In short, start from an end-point of requirement and build to this. This is the same with any strategic journey – there needs to be a future vision to guide you.

What in your view are the pillars of an effective data management strategy?

As just mentioned, the fundamental is to build to a goal by starting with a long-term view and then construct a sensible route map. This means not trying to do everything at once. It means that having 90% data accuracy now with the promise of 100% in the future is far better than not starting the journey in the first place because it is considered too complex or too great a challenge.

Aside from the fundamentals of any strategic journey – such as planning data flows with effective linkages; updating from core reference data; having a single view of all data; engaging with data source guardians; and having flexible reporting outputs linked to business needs – be it data management or any other corporate imperative, there is one other aspect which I think is somewhat unique to the BCM space. That is the unplanned opportunities that appear. Developing this macro view of the corporate universe opens up possibilities that may not have been considered to-date. One such example in financial services in the UK and Europe is the Recovery and Resolution Directive, where a pan-organisational database driven by BC providers supports the development of the directive framework.

Where does software fit into the process?

Software is purely a means of aggregating and managing data – it is the practical application of software in this context that is important. Software is the enabler, providing the picture and showing where there are issues that need to be addressed and gaps that need to be filled. The role of software is to sit above golden source data in a layer that can then be manipulated and provide functionality and information that is just not available in each silo.
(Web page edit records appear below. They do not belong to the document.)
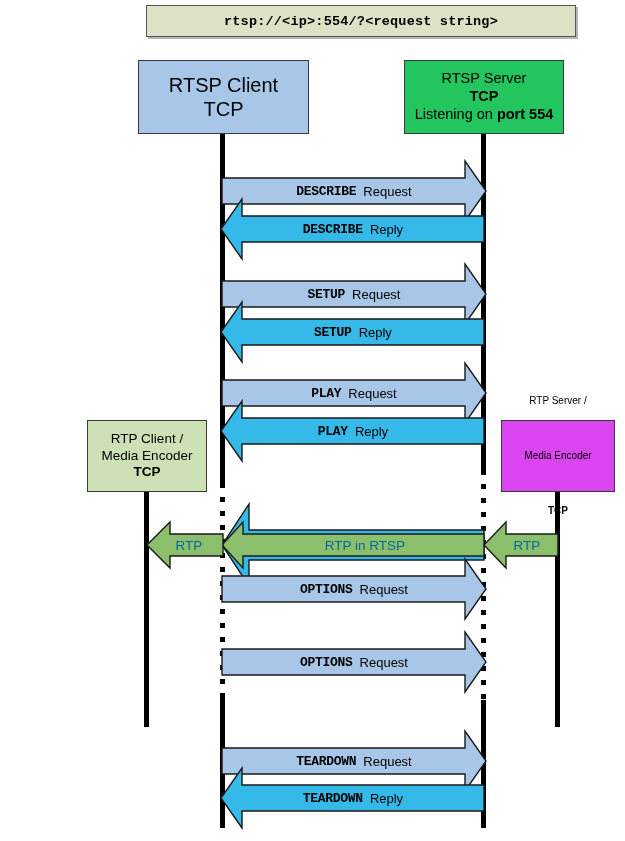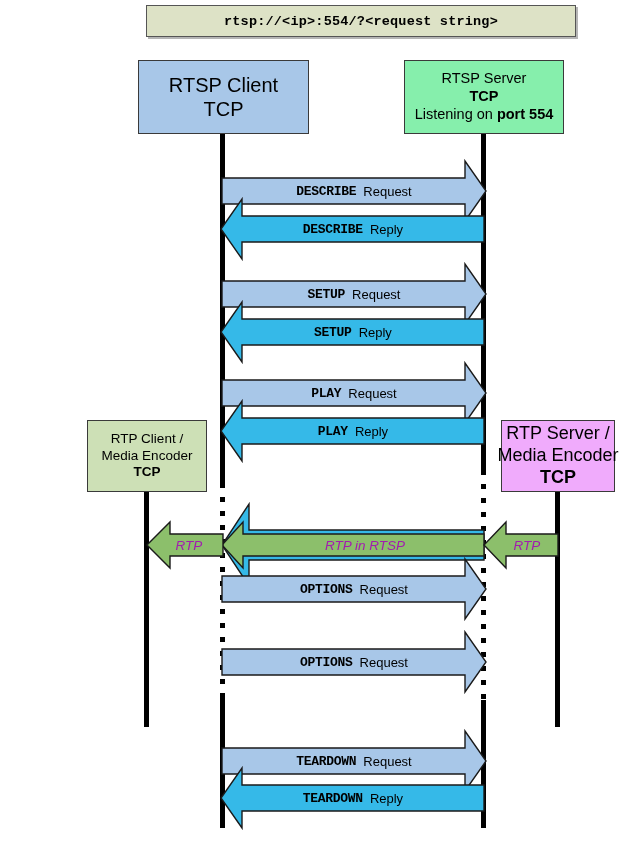--- a/index.html
+++ b/index.html
@@ -30,7 +30,7 @@
   .node .b{font-weight:bold;}
 
   #node-rtsp-client{left:138px;top:60px;width:169px;height:72px;background:#a8c7e8;font-size:20px;}
-  #node-rtsp-server{left:404px;top:60px;width:158px;height:72px;background:#86efac;font-size:14.5px;}
+  #node-rtsp-server{left:404px;top:60px;width:158px;height:72px;background:#22c55e;font-size:14.5px;}
   #node-rtp-client{left:87px;top:420px;width:118px;height:70px;background:#cde0b6;font-size:13.5px;}
   #node-rtp-server{left:501px;top:420px;width:112px;height:70px;background:#f0abfc;font-size:18px;}
 

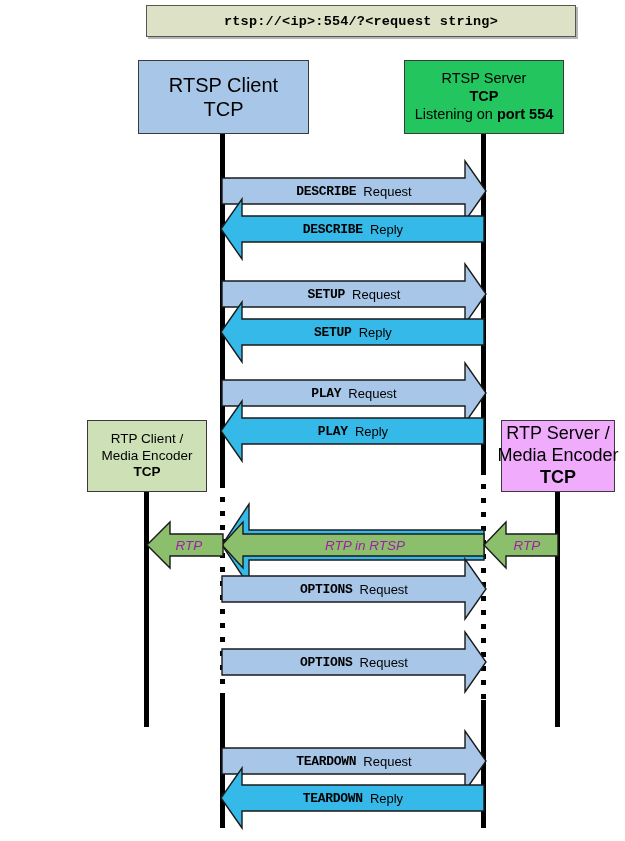--- a/index.html
+++ b/index.html
@@ -32,7 +32,7 @@
   #node-rtsp-client{left:138px;top:60px;width:169px;height:72px;background:#a8c7e8;font-size:20px;}
   #node-rtsp-server{left:404px;top:60px;width:158px;height:72px;background:#22c55e;font-size:14.5px;}
   #node-rtp-client{left:87px;top:420px;width:118px;height:70px;background:#cde0b6;font-size:13.5px;}
-  #node-rtp-server{left:501px;top:420px;width:112px;height:70px;background:#f0abfc;font-size:18px;}
+  #node-rtp-server{left:501px;top:420px;width:112px;height:70px;background:#d946ef;font-size:10px;gap:43px;}
 
   
   #note-setup{

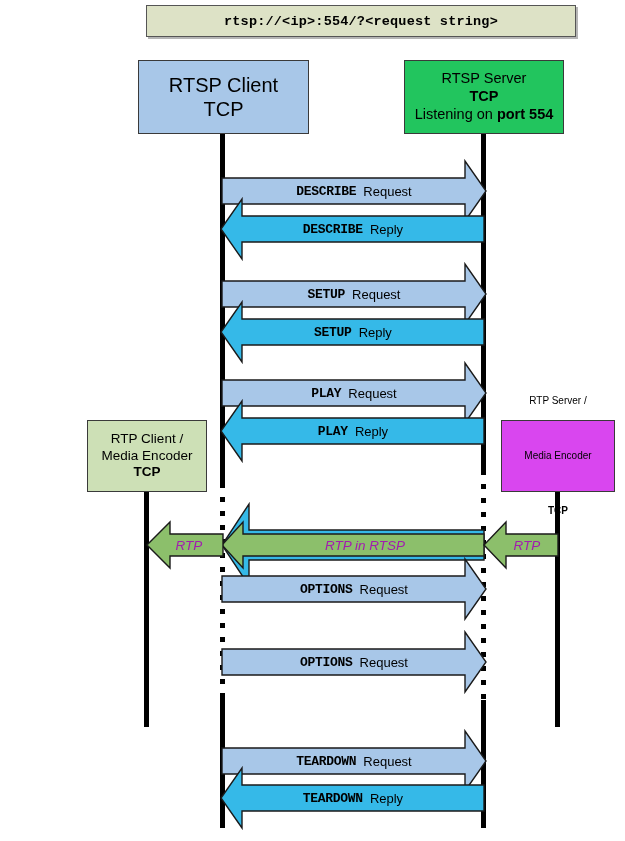--- a/index.html
+++ b/index.html
@@ -59,7 +59,7 @@
   .msglabel .kind{font-family:"Liberation Sans",sans-serif;font-size:13px;margin-left:7px;}
   .rtplabel{
     position:absolute;display:flex;align-items:center;justify-content:center;
-    white-space:nowrap;color:#a21caf;font-size:13.5px;pointer-events:none;font-style:italic;
+    white-space:nowrap;color:#0369a1;font-size:13.5px;pointer-events:none;
   }
 </style>
 </head>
But this all relies on the intellectual input of the BC practitioner. There is something of a symbiotic relationship – each relies on the other to be truly effective.
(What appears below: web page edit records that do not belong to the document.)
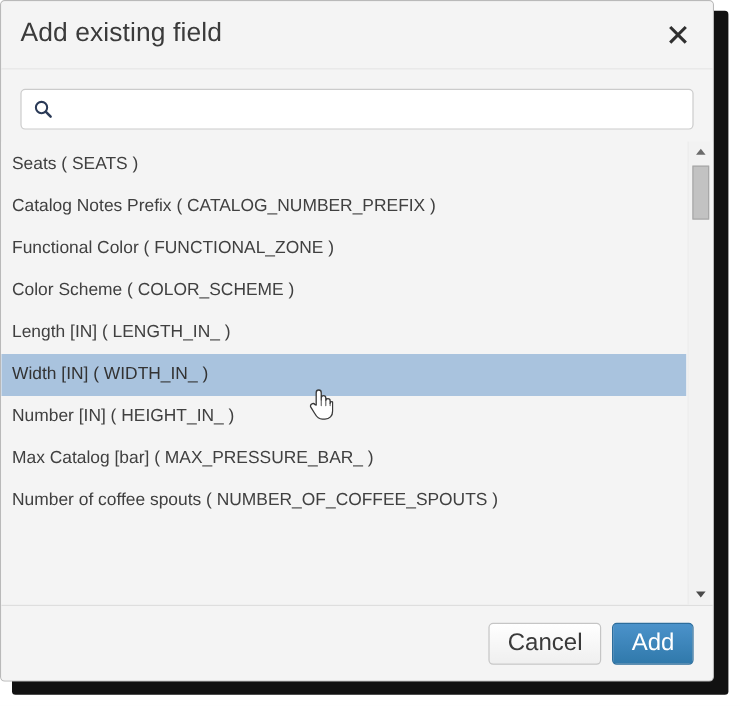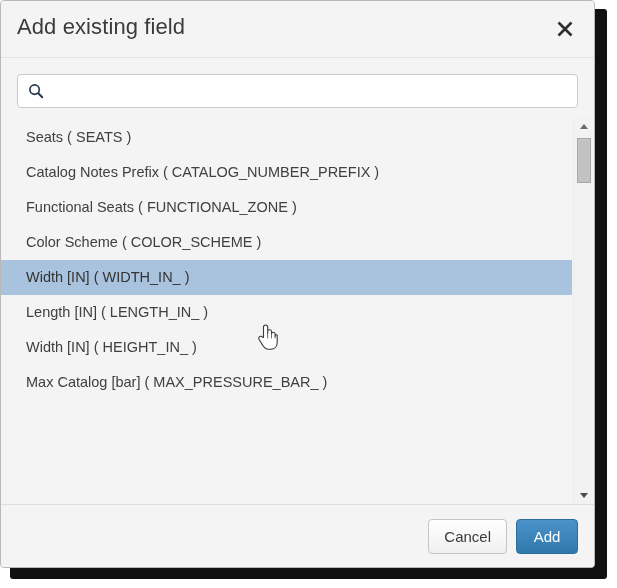--- a/index.html
+++ b/index.html
@@ -139,7 +139,7 @@
   .list-item {
     height: 35px;
     line-height: 35px;
-    padding-left: 25px;
+    padding-left: 9px;
     padding-right: 10px;
     font-size: 14.5px;
     color: #404040;

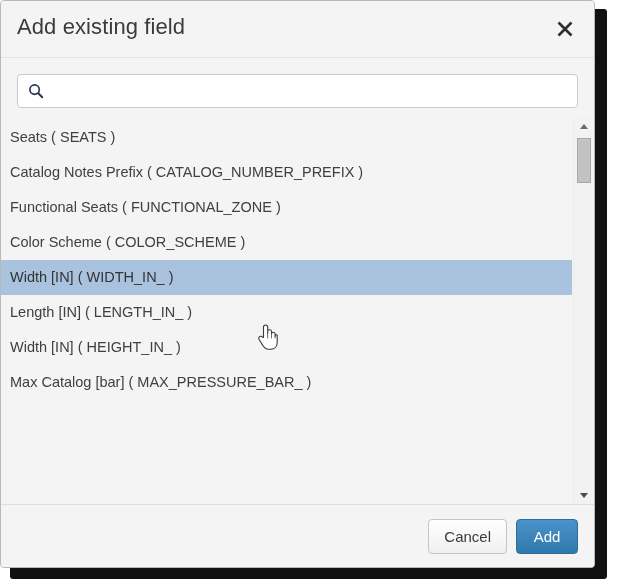--- a/index.html
+++ b/index.html
@@ -285,7 +285,7 @@
           <div class="list-inner" id="list-inner">
               <div class="list-item">Seats ( SEATS )</div>
               <div class="list-item">Catalog Notes Prefix ( CATALOG_NUMBER_PREFIX )</div>
-              <div class="list-item">Functional Seats ( FUNCTIONAL_ZONE )</div>
+              <div class="list-item">Functional Color ( FUNCTIONAL_ZONE )</div>
               <div class="list-item">Color Scheme ( COLOR_SCHEME )</div>
               <div class="list-item selected">Width [IN] ( WIDTH_IN_ )</div>
               <div class="list-item">Length [IN] ( LENGTH_IN_ )</div>

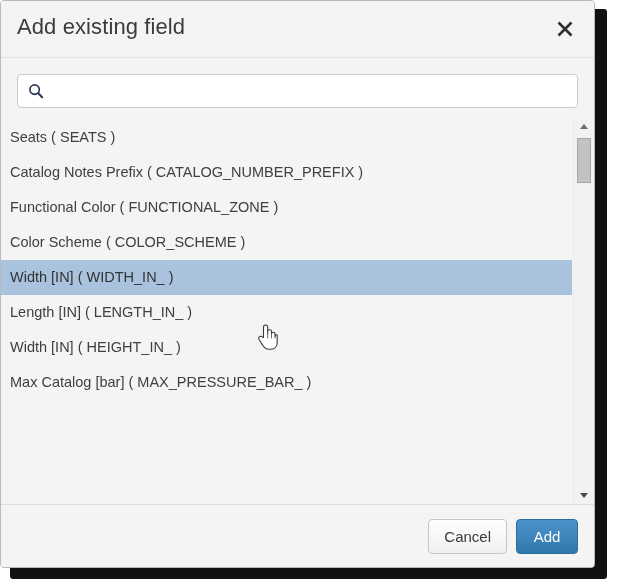--- a/index.html
+++ b/index.html
@@ -287,8 +287,8 @@
               <div class="list-item">Catalog Notes Prefix ( CATALOG_NUMBER_PREFIX )</div>
               <div class="list-item">Functional Color ( FUNCTIONAL_ZONE )</div>
               <div class="list-item">Color Scheme ( COLOR_SCHEME )</div>
+              <div class="list-item">Length [IN] ( LENGTH_IN_ )</div>
               <div class="list-item selected">Width [IN] ( WIDTH_IN_ )</div>
-              <div class="list-item">Length [IN] ( LENGTH_IN_ )</div>
               <div class="list-item">Width [IN] ( HEIGHT_IN_ )</div>
               <div class="list-item">Max Catalog [bar] ( MAX_PRESSURE_BAR_ )</div>
             </div>

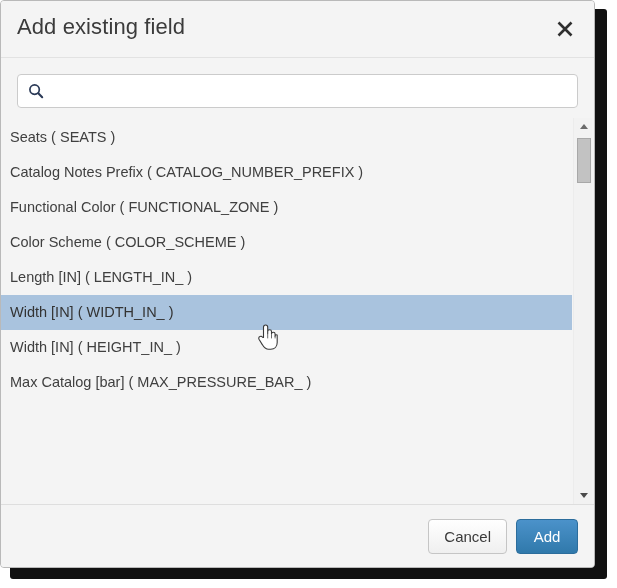--- a/index.html
+++ b/index.html
@@ -289,7 +289,7 @@
               <div class="list-item">Color Scheme ( COLOR_SCHEME )</div>
               <div class="list-item">Length [IN] ( LENGTH_IN_ )</div>
               <div class="list-item selected">Width [IN] ( WIDTH_IN_ )</div>
-              <div class="list-item">Width [IN] ( HEIGHT_IN_ )</div>
+              <div class="list-item">Number [IN] ( HEIGHT_IN_ )</div>
               <div class="list-item">Max Catalog [bar] ( MAX_PRESSURE_BAR_ )</div>
             </div>
         </div>

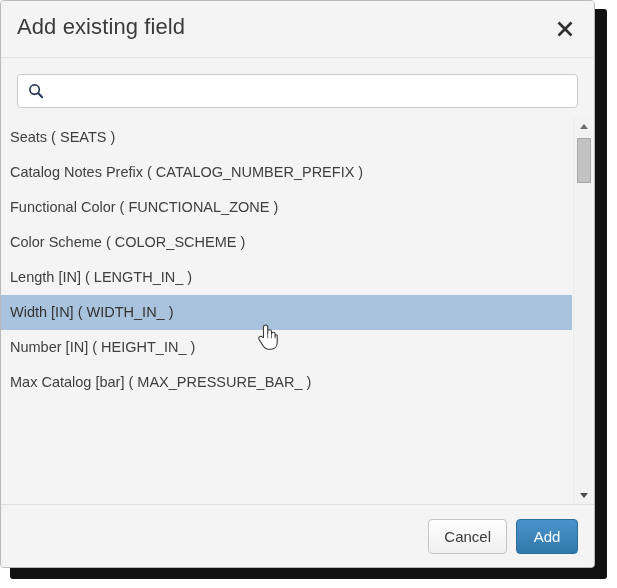--- a/index.html
+++ b/index.html
@@ -291,6 +291,7 @@
               <div class="list-item selected">Width [IN] ( WIDTH_IN_ )</div>
               <div class="list-item">Number [IN] ( HEIGHT_IN_ )</div>
               <div class="list-item">Max Catalog [bar] ( MAX_PRESSURE_BAR_ )</div>
+              <div class="list-item">Number of coffee spouts ( NUMBER_OF_COFFEE_SPOUTS )</div>
             </div>
         </div>
 

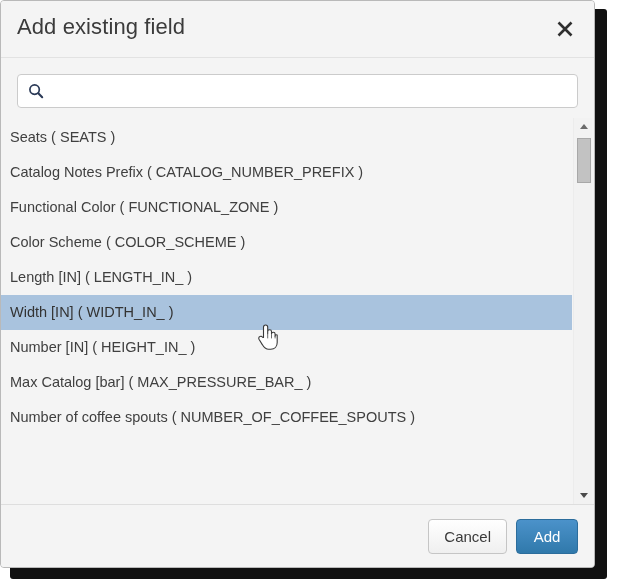--- a/index.html
+++ b/index.html
@@ -218,7 +218,7 @@
     height: 35px;
     min-width: 62px;
     padding: 0 15px;
-    font-size: 15px;
+    font-size: 20px;
     border-radius: 4px;
     cursor: pointer;
     font-family: "Liberation Sans", sans-serif;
Data management is not simply about having the right systems in place. How important is the process of establishing related roles and responsibilities in this context?

 A very good point. Often there is no principal owner of all data sources within a business and how they interact with each other. Each data source or operational area may have well considered processes in place – for example, procurement for suppliers, property for premises, HR for people etc. However, this all falls down when the challenge faced is to try and link these together. And this challenge is often tactical rather than strategic – for example, in response to a specific business need rather than a global owner recognising the commercial strategic need to have this fully joined-up approach.
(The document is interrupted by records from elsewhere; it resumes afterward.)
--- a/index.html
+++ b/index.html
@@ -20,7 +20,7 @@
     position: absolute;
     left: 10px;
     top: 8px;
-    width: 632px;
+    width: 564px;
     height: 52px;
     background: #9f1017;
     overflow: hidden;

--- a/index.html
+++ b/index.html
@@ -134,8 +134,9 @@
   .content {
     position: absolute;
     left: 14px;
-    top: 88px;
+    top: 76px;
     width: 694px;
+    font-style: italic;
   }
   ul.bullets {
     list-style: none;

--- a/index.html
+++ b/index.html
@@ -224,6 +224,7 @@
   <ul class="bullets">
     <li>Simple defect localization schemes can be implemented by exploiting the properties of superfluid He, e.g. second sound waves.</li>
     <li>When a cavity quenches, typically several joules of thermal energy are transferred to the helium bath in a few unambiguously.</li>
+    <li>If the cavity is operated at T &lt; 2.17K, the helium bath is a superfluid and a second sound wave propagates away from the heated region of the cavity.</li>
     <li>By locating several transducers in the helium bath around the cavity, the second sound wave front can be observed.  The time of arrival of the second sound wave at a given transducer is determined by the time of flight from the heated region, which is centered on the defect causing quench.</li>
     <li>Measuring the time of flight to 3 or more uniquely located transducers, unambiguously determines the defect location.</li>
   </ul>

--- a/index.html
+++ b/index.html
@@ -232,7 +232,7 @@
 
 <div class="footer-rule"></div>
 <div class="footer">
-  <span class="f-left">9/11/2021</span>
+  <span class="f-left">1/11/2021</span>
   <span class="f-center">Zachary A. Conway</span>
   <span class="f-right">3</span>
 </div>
And where does the BC practitioner fit into this process?

One of the greatest revelations to me over the past years is the fact that BCM software has the potential to create a view of a business that is found nowhere else in the organisation. And, as I mentioned earlier, in the vast majority of cases there is no principal owner of this complexity of data flowing around the business.

This is where the role of the BC specialist comes to the fore. They are in a unique position as they need this helicopter view from a practical perspective if they are to be successful in their role. Often I see BC managers having to cope with a structure which patently does not deliver this view of the organisation. In my opinion, this is something of a time-bomb waiting to go off. There is a game of Russian Roulette being played here – who will be the first to be faced with an incident where recovery is a failure due to the inaccuracy of data contained within plans or a lack of understanding of what is required to link together core elements in a business?

Charles Boffin is CEO of ClearView Continuity.